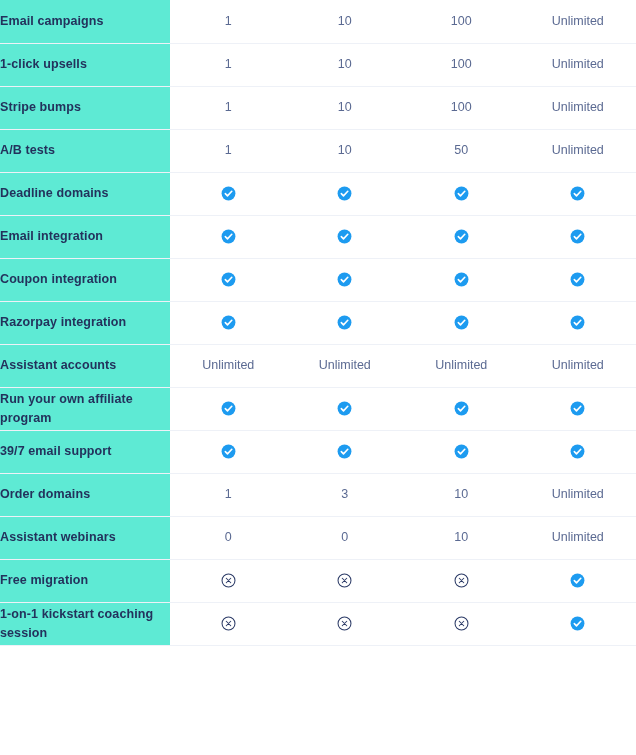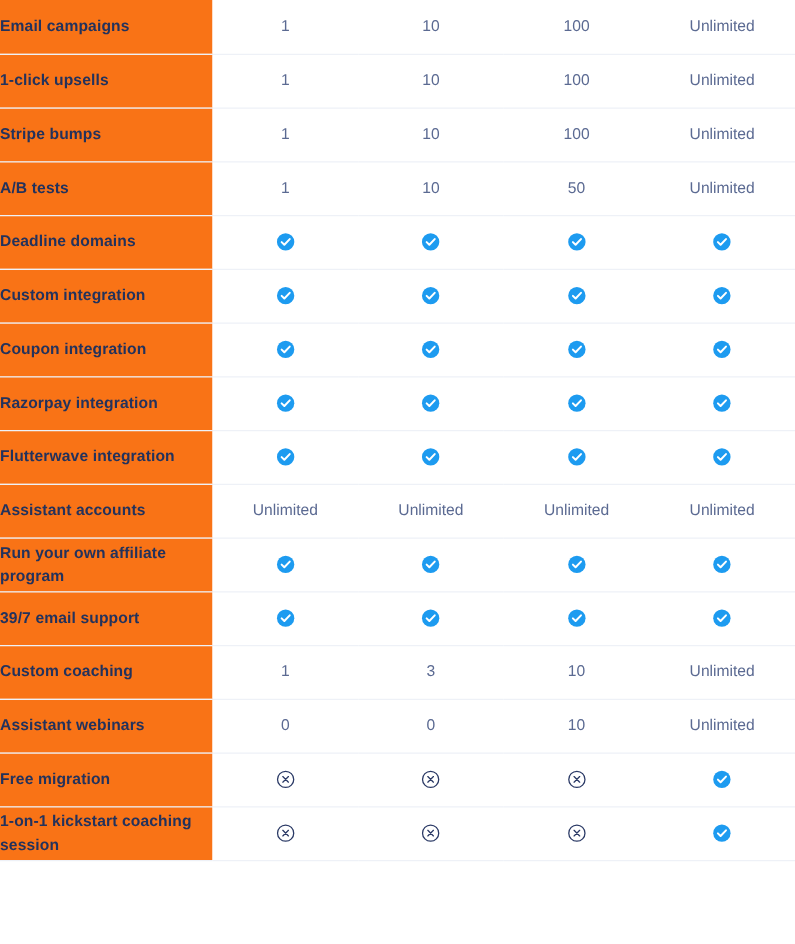--- a/index.html
+++ b/index.html
@@ -26,7 +26,7 @@
     box-sizing:border-box;
   }
   td.feature-cell{
-    background:#f97316;
+    background:#5eead4;
     border-bottom:1px solid #e6ecf5;
     padding:6px 12px 6px 11px;
     color:#23325c;

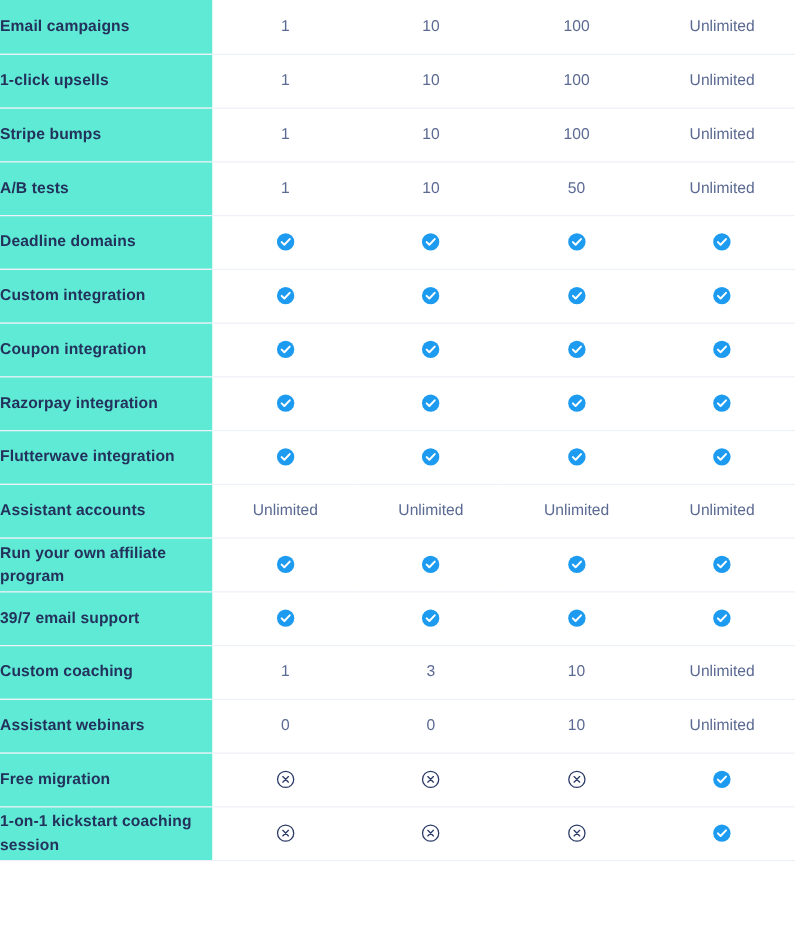--- a/index.html
+++ b/index.html
@@ -117,7 +117,7 @@
           </svg></td>
       </tr>
       <tr>
-        <td class="feature-cell">Custom integration</td>
+        <td class="feature-cell">Email integration</td>
         <td class="value-cell"><svg class="icon-check" viewBox="0 0 16 16">
             <circle cx="8" cy="8" r="7.4" fill="#1d9bf0"></circle>
             <path d="M4.6 8.2 L6.9 10.5 L11.5 5.6" fill="none" stroke="#ffffff" stroke-width="1.7" stroke-linecap="round" stroke-linejoin="round"></path>

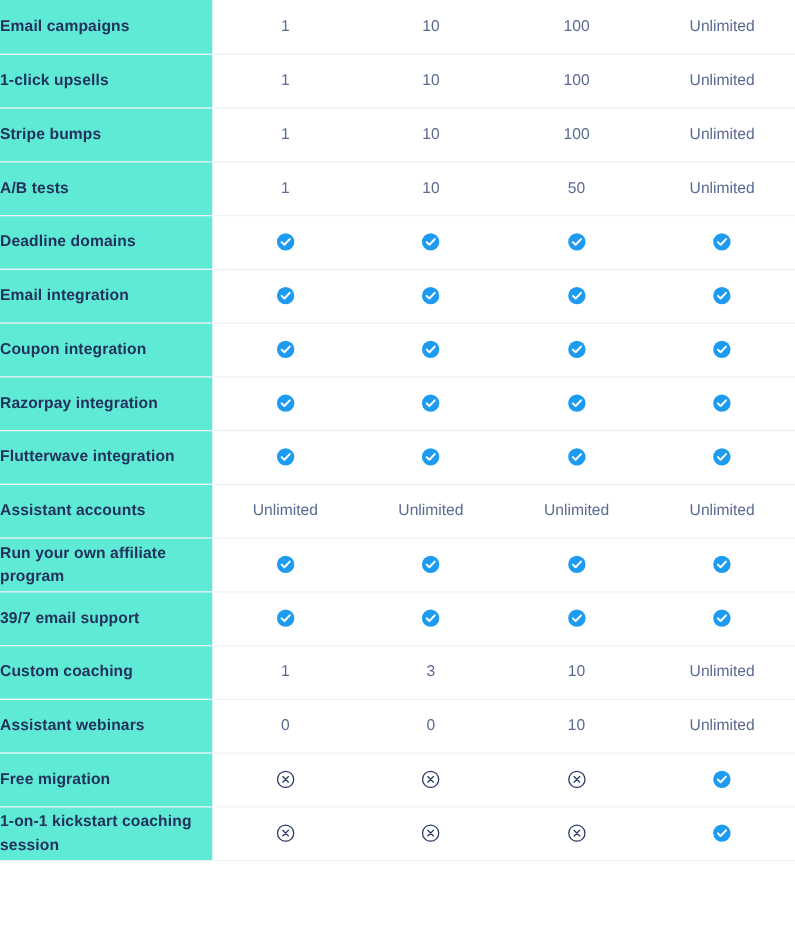--- a/index.html
+++ b/index.html
@@ -174,25 +174,6 @@
           </svg></td>
       </tr>
       <tr>
-        <td class="feature-cell">Flutterwave integration</td>
-        <td class="value-cell"><svg class="icon-check" viewBox="0 0 16 16">
-            <circle cx="8" cy="8" r="7.4" fill="#1d9bf0"></circle>
-            <path d="M4.6 8.2 L6.9 10.5 L11.5 5.6" fill="none" stroke="#ffffff" stroke-width="1.7" stroke-linecap="round" stroke-linejoin="round"></path>
-          </svg></td>
-        <td class="value-cell"><svg class="icon-check" viewBox="0 0 16 16">
-            <circle cx="8" cy="8" r="7.4" fill="#1d9bf0"></circle>
-            <path d="M4.6 8.2 L6.9 10.5 L11.5 5.6" fill="none" stroke="#ffffff" stroke-width="1.7" stroke-linecap="round" stroke-linejoin="round"></path>
-          </svg></td>
-        <td class="value-cell"><svg class="icon-check" viewBox="0 0 16 16">
-            <circle cx="8" cy="8" r="7.4" fill="#1d9bf0"></circle>
-            <path d="M4.6 8.2 L6.9 10.5 L11.5 5.6" fill="none" stroke="#ffffff" stroke-width="1.7" stroke-linecap="round" stroke-linejoin="round"></path>
-          </svg></td>
-        <td class="value-cell"><svg class="icon-check" viewBox="0 0 16 16">
-            <circle cx="8" cy="8" r="7.4" fill="#1d9bf0"></circle>
-            <path d="M4.6 8.2 L6.9 10.5 L11.5 5.6" fill="none" stroke="#ffffff" stroke-width="1.7" stroke-linecap="round" stroke-linejoin="round"></path>
-          </svg></td>
-      </tr>
-      <tr>
         <td class="feature-cell">Assistant accounts</td>
         <td class="value-cell"><span>Unlimited</span></td>
         <td class="value-cell"><span>Unlimited</span></td>

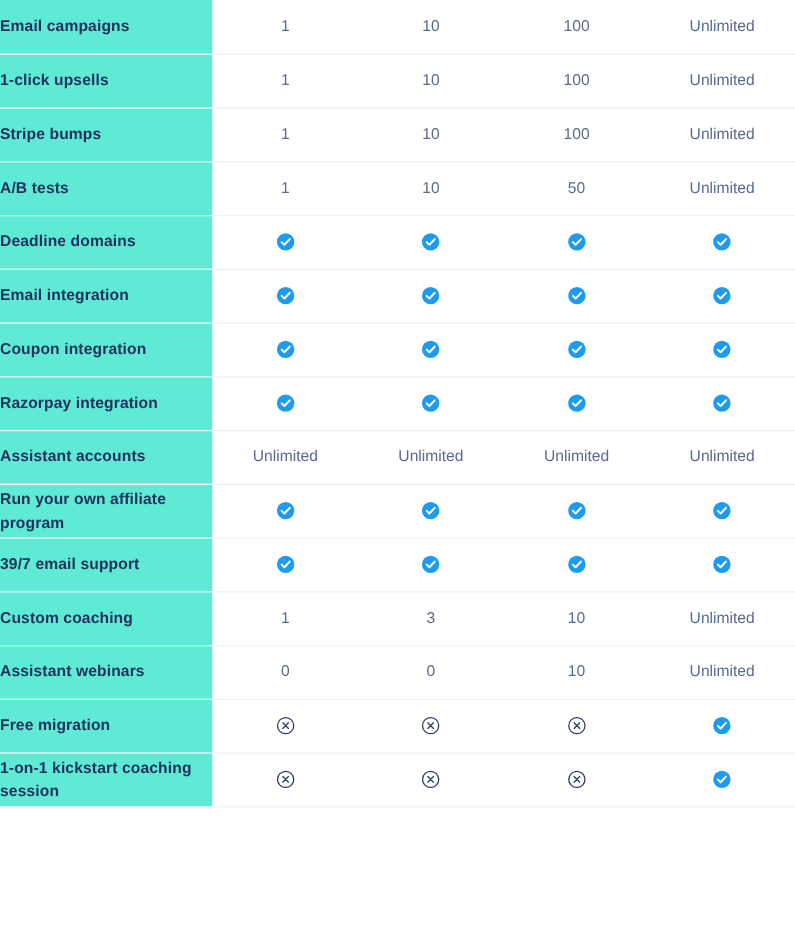--- a/index.html
+++ b/index.html
@@ -219,7 +219,7 @@
           </svg></td>
       </tr>
       <tr>
-        <td class="feature-cell">Custom coaching</td>
+        <td class="feature-cell">Order domains</td>
         <td class="value-cell"><span>1</span></td>
         <td class="value-cell"><span>3</span></td>
         <td class="value-cell"><span>10</span></td>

□ □ □

* ABOUT THIS EXERCISE:
When a line holds the string "border", pull it out of the listing.

* SOLUTION:
     box-sizing:border-box;
     border-bottom:1px solid #e6ecf5;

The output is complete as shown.